Data records below:
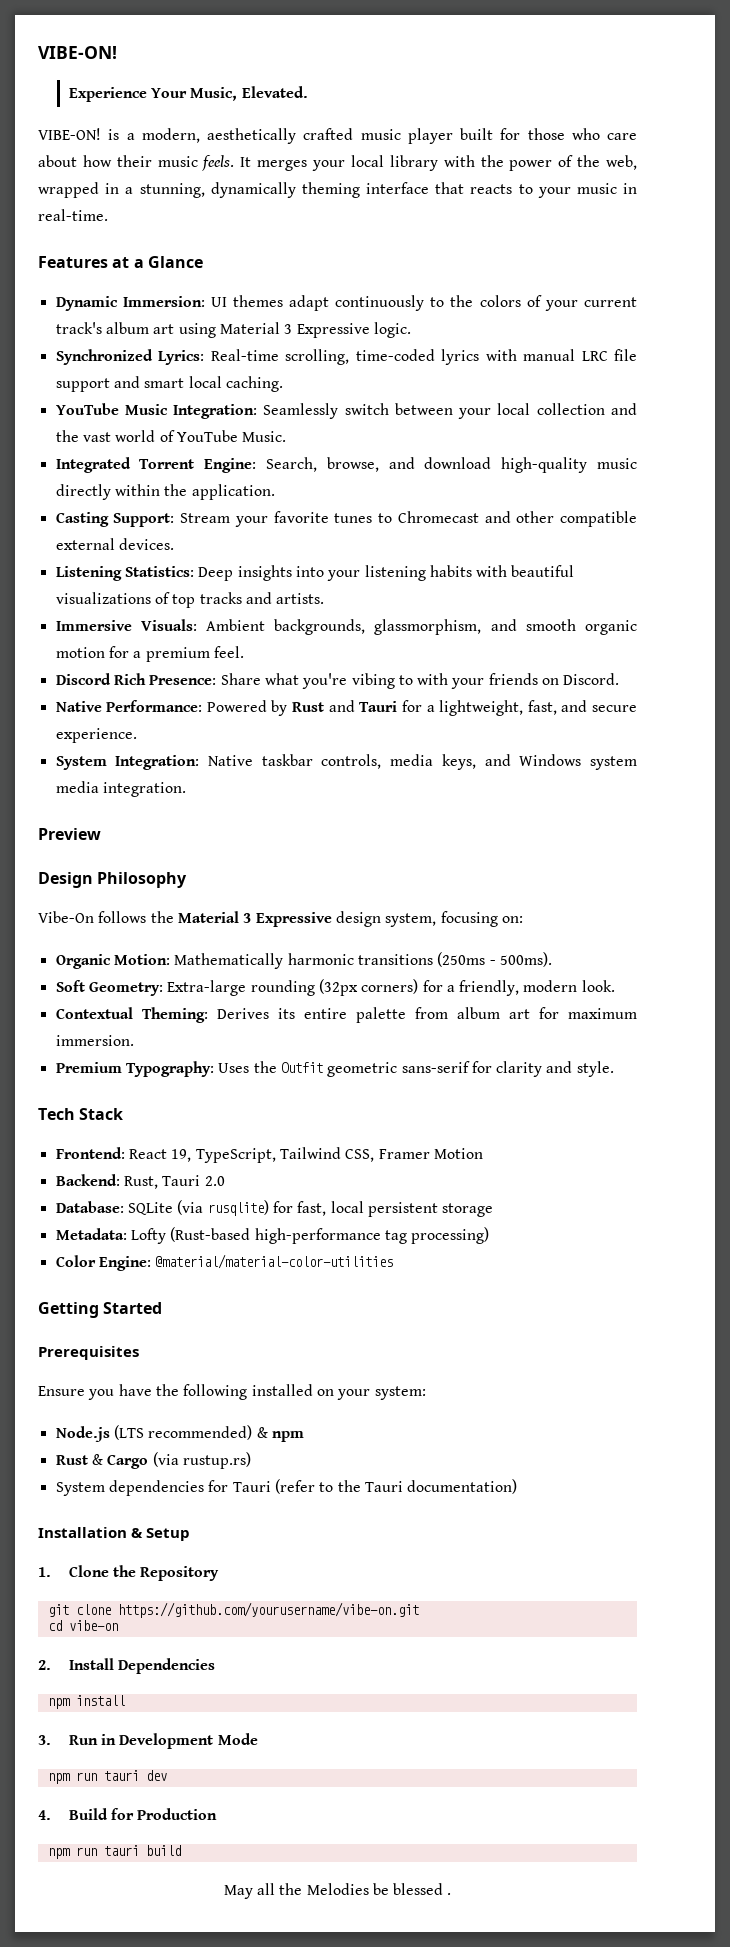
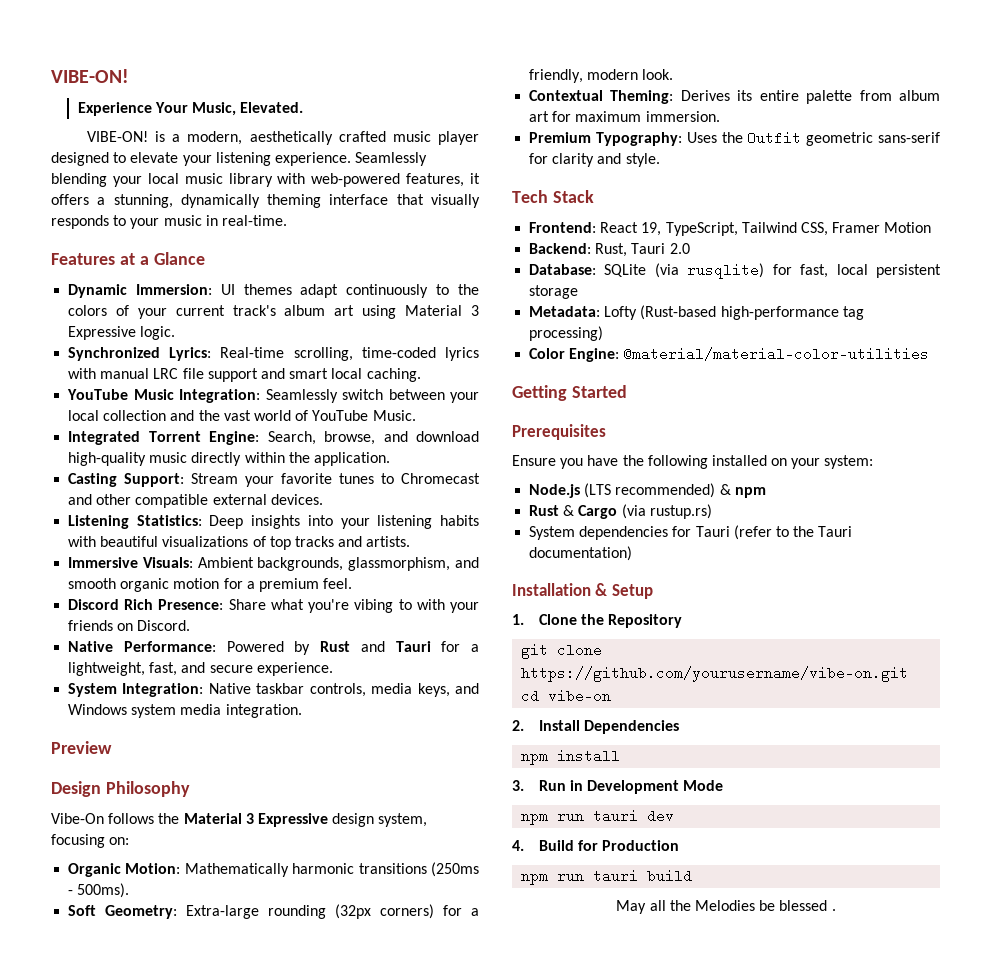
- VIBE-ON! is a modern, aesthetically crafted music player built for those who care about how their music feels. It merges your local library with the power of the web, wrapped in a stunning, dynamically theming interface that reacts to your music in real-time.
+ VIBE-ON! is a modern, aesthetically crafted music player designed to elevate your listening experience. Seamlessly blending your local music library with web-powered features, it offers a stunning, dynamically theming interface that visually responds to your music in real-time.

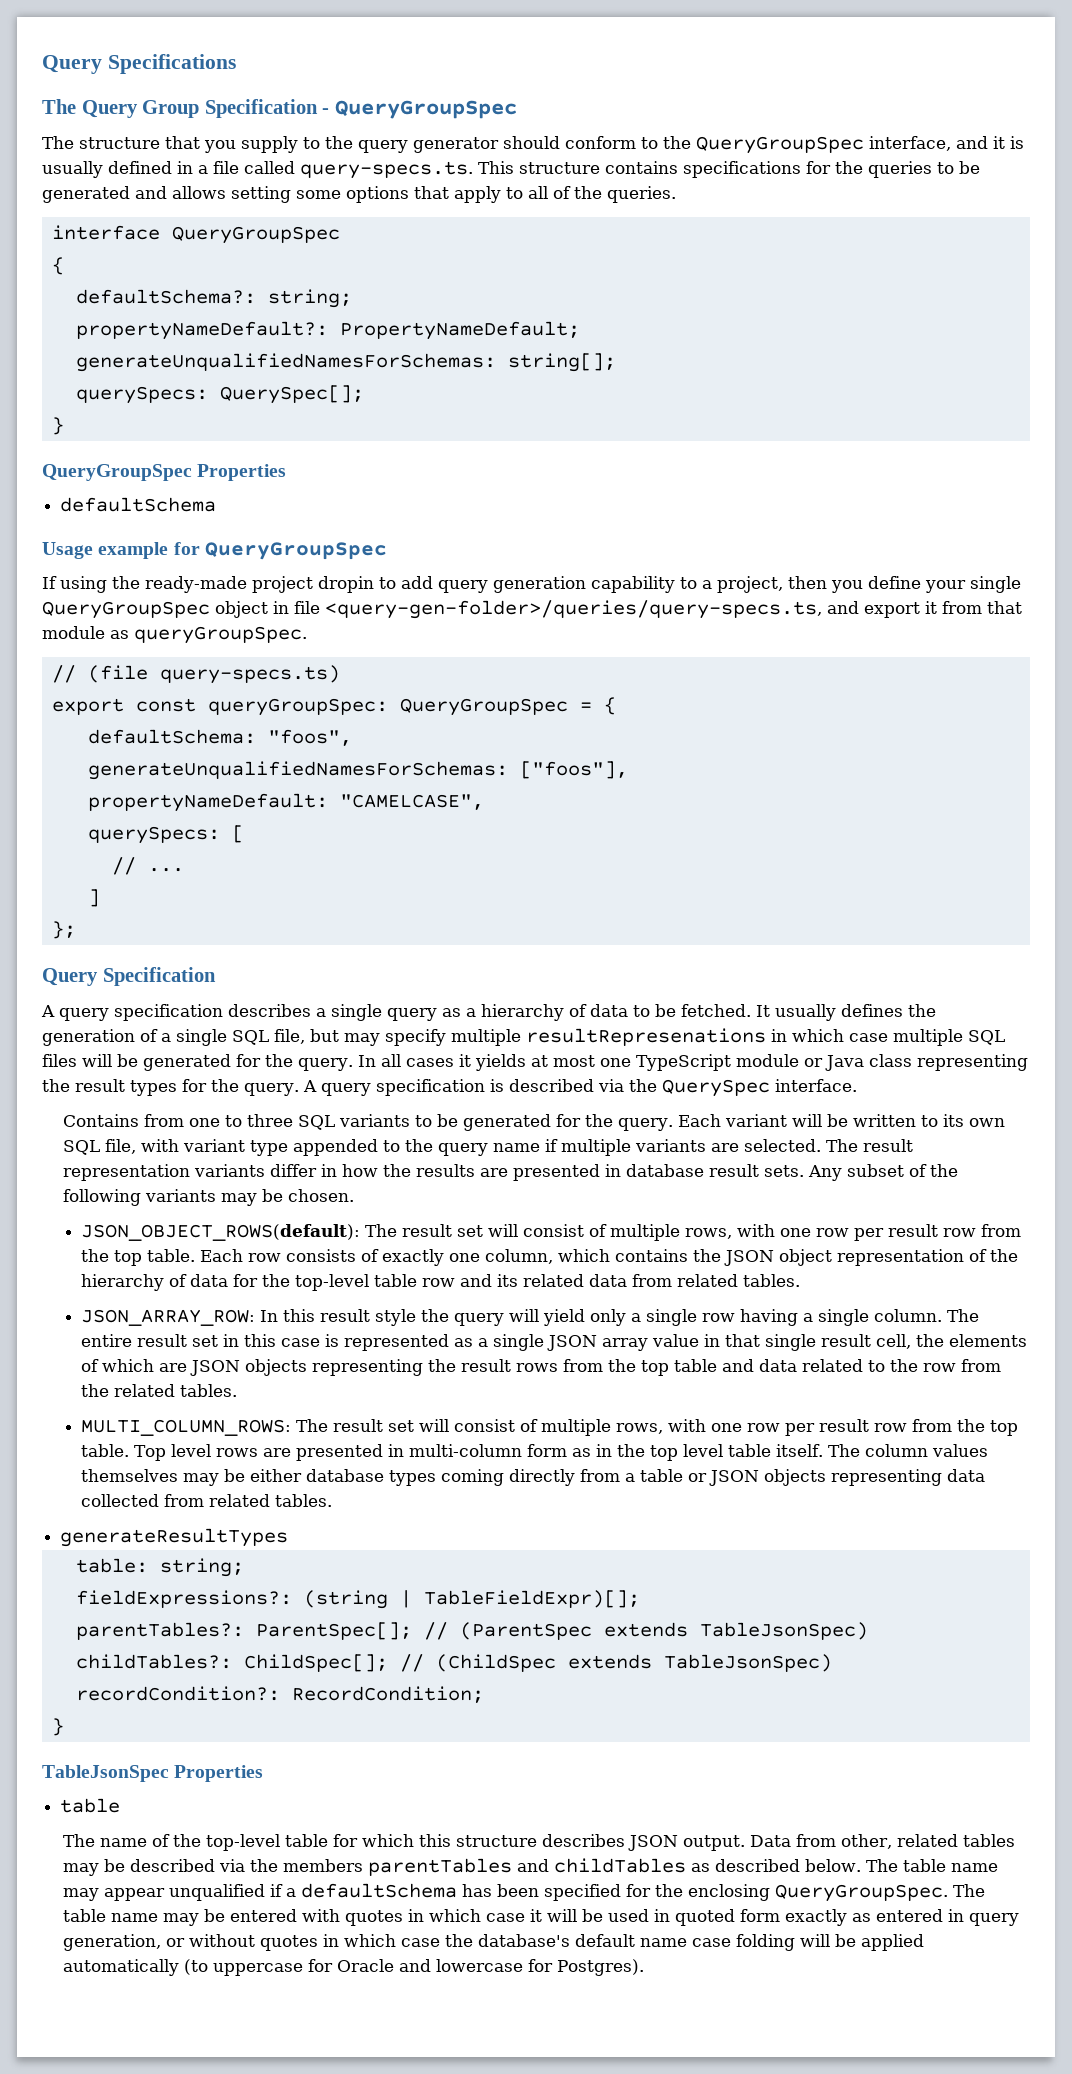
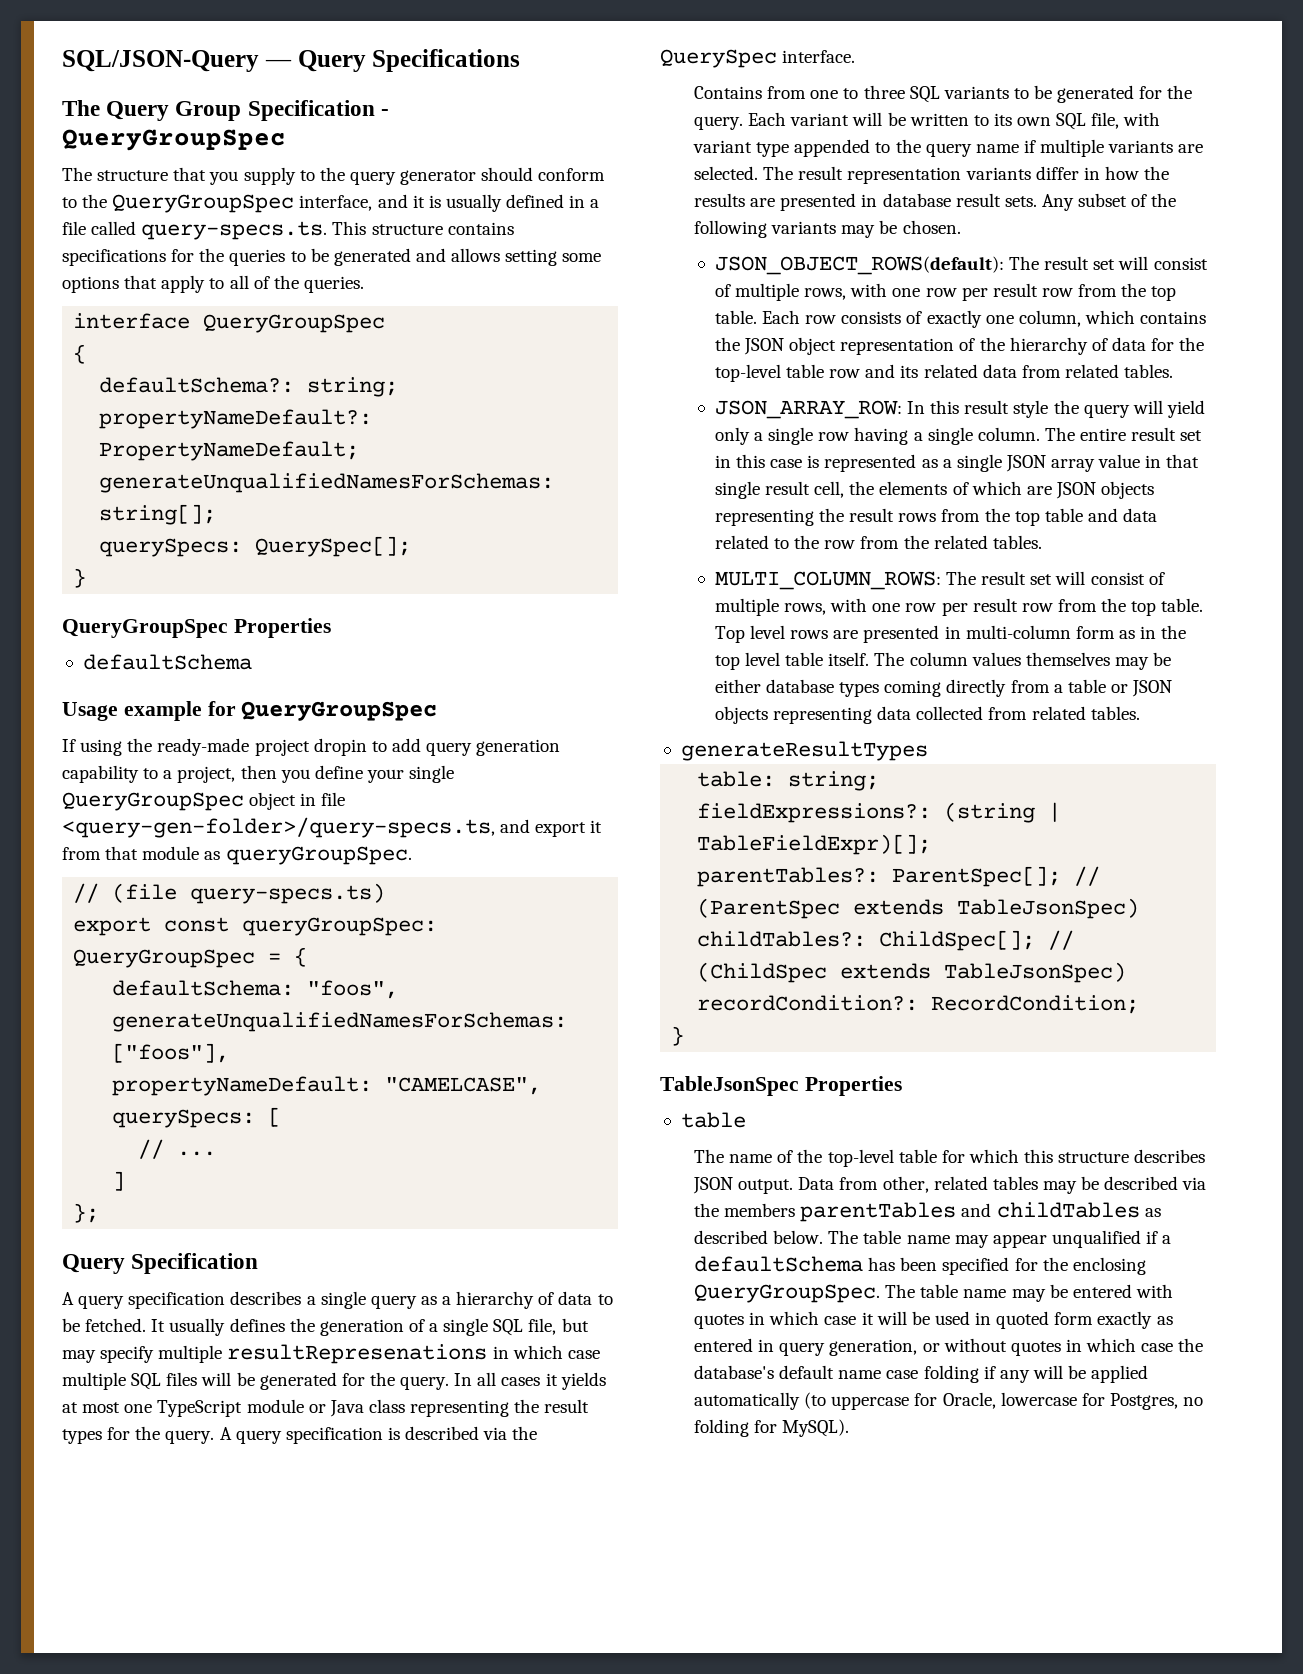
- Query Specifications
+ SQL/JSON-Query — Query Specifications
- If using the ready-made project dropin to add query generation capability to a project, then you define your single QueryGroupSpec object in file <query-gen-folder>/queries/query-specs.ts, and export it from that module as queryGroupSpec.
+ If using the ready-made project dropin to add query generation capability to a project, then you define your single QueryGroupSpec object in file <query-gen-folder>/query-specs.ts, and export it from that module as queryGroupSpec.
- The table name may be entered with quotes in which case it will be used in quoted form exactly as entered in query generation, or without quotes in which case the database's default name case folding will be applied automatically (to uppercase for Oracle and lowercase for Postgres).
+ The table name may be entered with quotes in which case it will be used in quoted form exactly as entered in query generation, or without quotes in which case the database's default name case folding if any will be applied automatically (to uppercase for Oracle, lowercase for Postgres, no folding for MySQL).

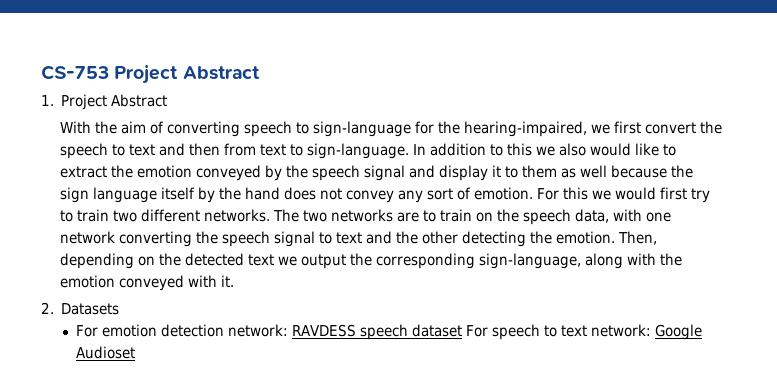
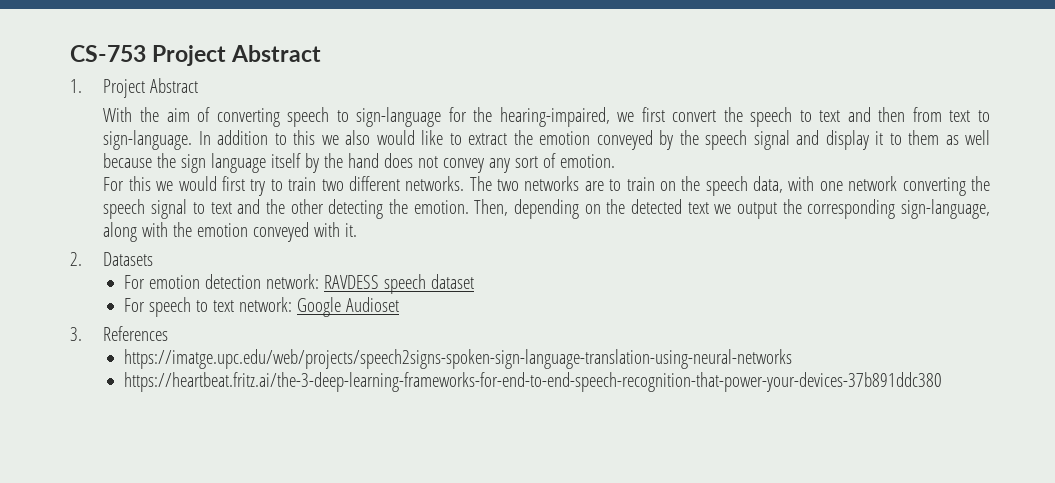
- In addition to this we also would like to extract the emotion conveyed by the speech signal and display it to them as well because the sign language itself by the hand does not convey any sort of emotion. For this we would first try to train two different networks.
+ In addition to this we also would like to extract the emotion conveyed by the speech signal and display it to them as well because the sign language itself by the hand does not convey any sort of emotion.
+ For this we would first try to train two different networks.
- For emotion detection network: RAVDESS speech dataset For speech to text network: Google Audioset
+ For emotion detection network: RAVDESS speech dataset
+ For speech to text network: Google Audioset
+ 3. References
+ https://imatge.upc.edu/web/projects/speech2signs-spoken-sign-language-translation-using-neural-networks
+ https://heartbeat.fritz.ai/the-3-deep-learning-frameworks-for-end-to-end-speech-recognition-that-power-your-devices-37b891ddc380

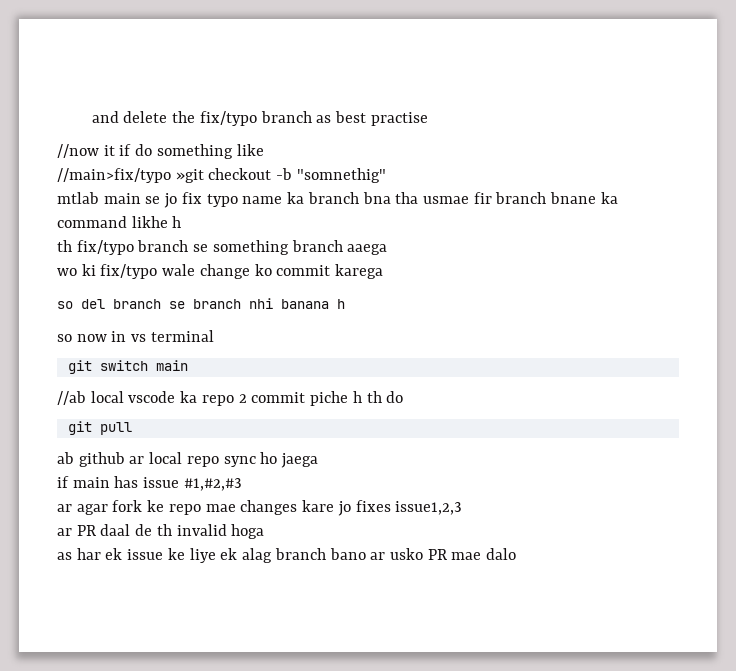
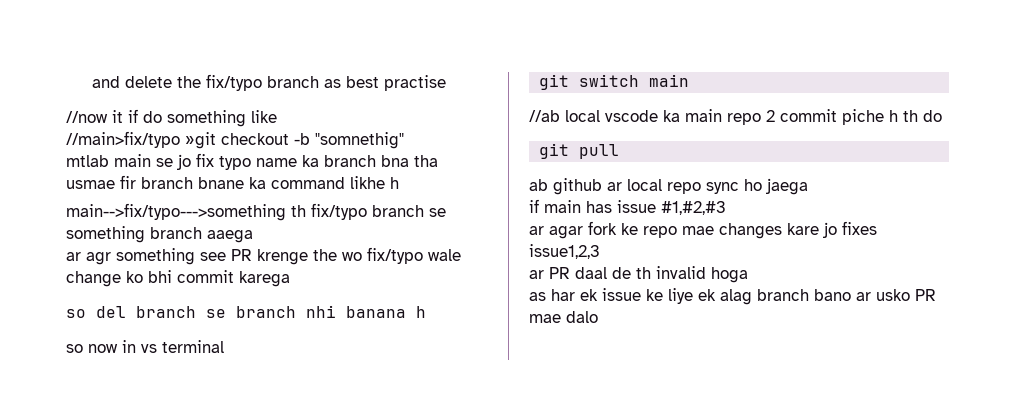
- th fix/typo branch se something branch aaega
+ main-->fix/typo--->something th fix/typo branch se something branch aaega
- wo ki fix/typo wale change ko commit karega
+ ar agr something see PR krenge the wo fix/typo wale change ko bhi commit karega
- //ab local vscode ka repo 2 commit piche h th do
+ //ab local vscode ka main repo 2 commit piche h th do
End of Data records.
Task brief: Pull out all lines from the entries above that include the word "commit".

Result for this task:
- wo ki fix/typo wale change ko commit karega
+ ar agr something see PR krenge the wo fix/typo wale change ko bhi commit karega
- //ab local vscode ka repo 2 commit piche h th do
+ //ab local vscode ka main repo 2 commit piche h th do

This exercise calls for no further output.